The Kremlin has, for all practical purposes, “captured” the Georgian state via the pro-Moscow government.
It has been painful to watch the vast damage Russia and Georgian Dream have done to Georgia, with its past positive track record and large pro-Western population. Georgian Dream and Moscow are responsible for the fact that many former close partners have been turning away from Tbilisi. I no longer represent the United States Government, but I know it still strongly supports the Euro-Atlantic aspirations of the Georgian people, despite their government.
While we’re still on the subject of Georgia, a quick follow-up: what are the potential implications of the Anaklia port being handed over to China by the Georgian Dream government, especially while Russia is upgrading its naval base in Ochamchire?
Very negative in both cases. China is not and should not be a Black Sea power, and it would become one under the Anaklia port scenario. Regarding Ochamchire, Russia does not need another naval base on the Black Sea. It is not difficult to imagine how the Kremlin will increase its malign influence along the eastern littoral if it has another one there.
How does the Black Sea region fit into the broader American “pivot to China”?
Both the National Security Strategy and the National Defense Strategy are likely to prioritize the threat from Communist China for obvious reasons; the Black Sea region will probably not figure prominently in them. However, the Black Sea does merit mention and attention, both given its geopolitical and geo-economic importance to the balance of power in Europe and Eurasia. That in itself is in the United States’ interest. The United States Government overlooks this region at its peril, given that it was the location of ten wars or conflicts in the post-Soviet period, and current trends are not positive. What happens in the Black Sea does not stay in the Black Sea.
EU Strategy
The European Union has also adopted its own Black Sea strategy recently. Will Washington work alongside Brussels as an equal partner, take the lead, or step back?
Yes, the EU finally adopted a Black Sea strategy in May, but it is not particularly robust. However, it is better to have a strategy than not to have one altogether. The Trump Administration should urge the Commission to prioritize the Black Sea region more because that is where the locus of instability and conflict in Europe has been for decades.
The Trump Administration should urge the European Commission to prioritize the Black Sea region more because that is where the locus of instability and conflict in Europe has been for decades.
The United States should also urge NATO to strengthen deterrence in the Black Sea region, as there have been far too many Russian probes of Romanian sovereignty, and too many Russian drone pieces have fallen on Romanian territory. This is totally unacceptable, and Romania should shoot them down. Bulgaria is also the target of daily Russian hybrid warfare; this must also stop, but Moscow is unlikely to do so. For its part, Türkiye demands a special approach given its unique relationship with the United States, the Commission, key European Union member states, and Moscow.
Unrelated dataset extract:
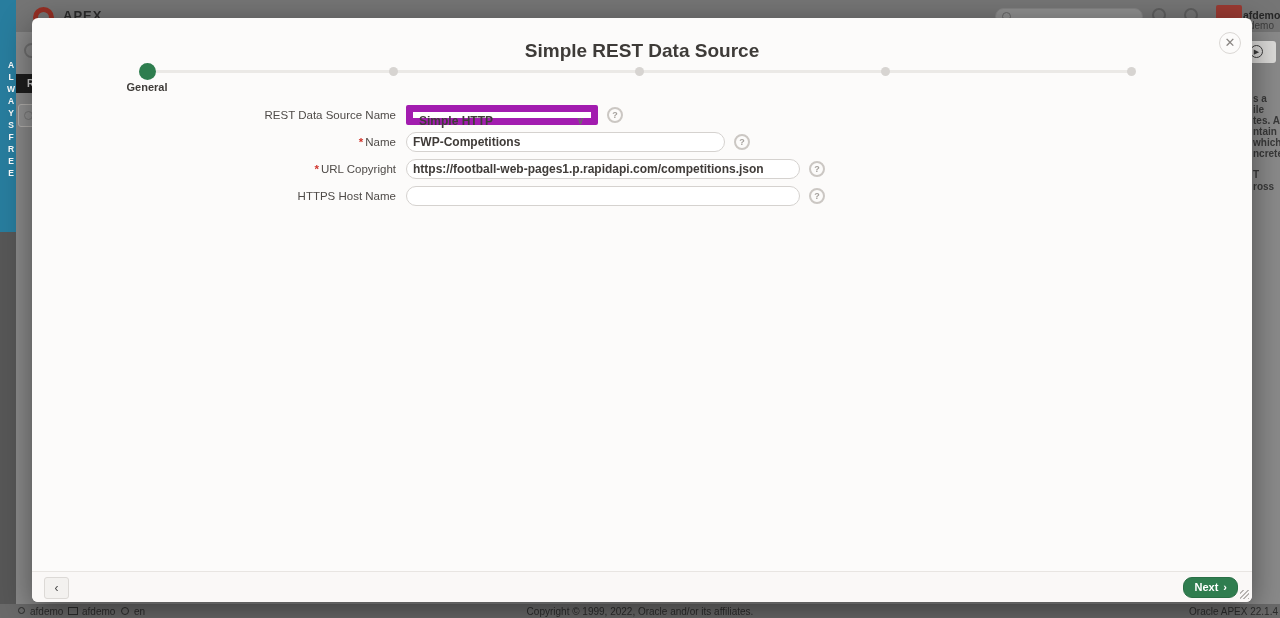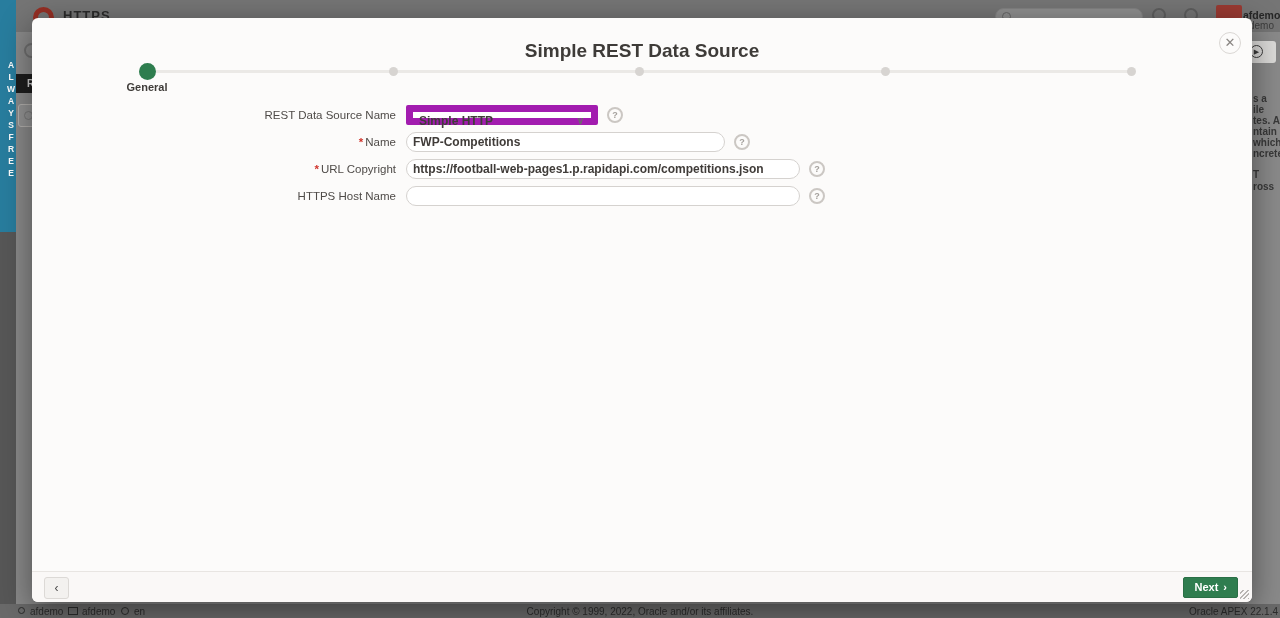"HTTPS" div.abs { text: HTTPS -> APEX }
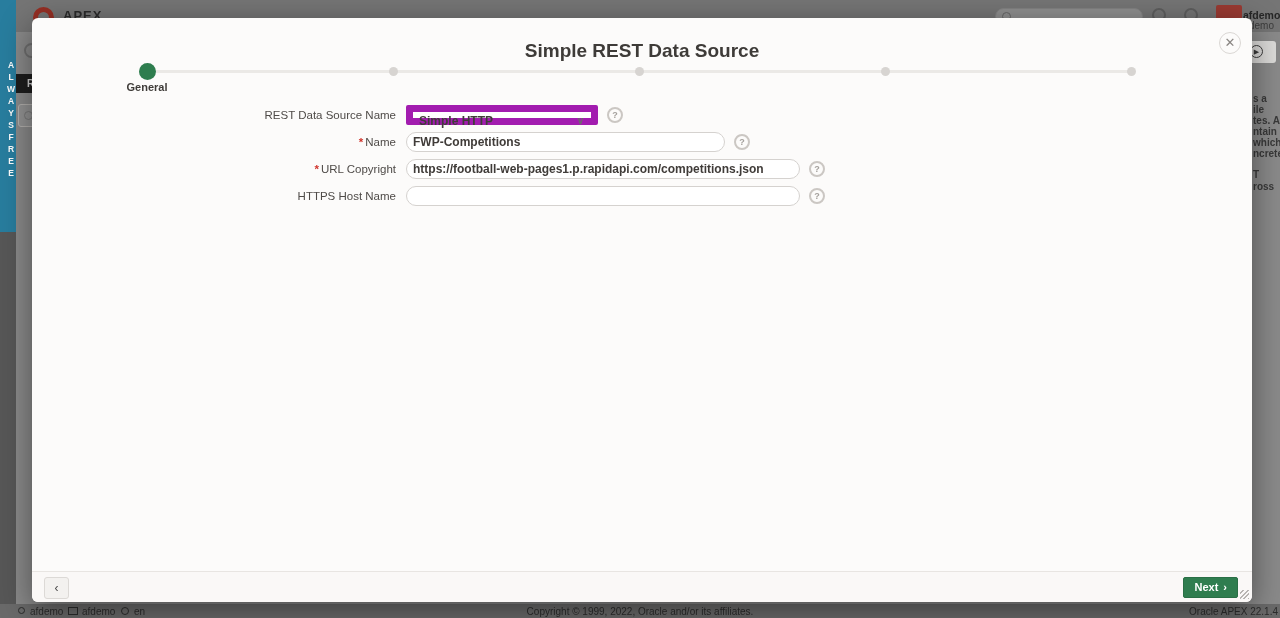"Next ›" .next-btn { border-radius: 2px -> 9px }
A free and open Black Sea is very much in the United States’ national interest, and the United States Government should work closely with allies and friends in the Black Sea region toward that goal. More European Union action on the Black Sea region is desirable because the United States Government cannot want Black Sea security more than the Europeans. While the Trump Admin has made it clear that America stands firmly with NATO and allies, it has also signaled that member states should not always look to Washington as the first port of call.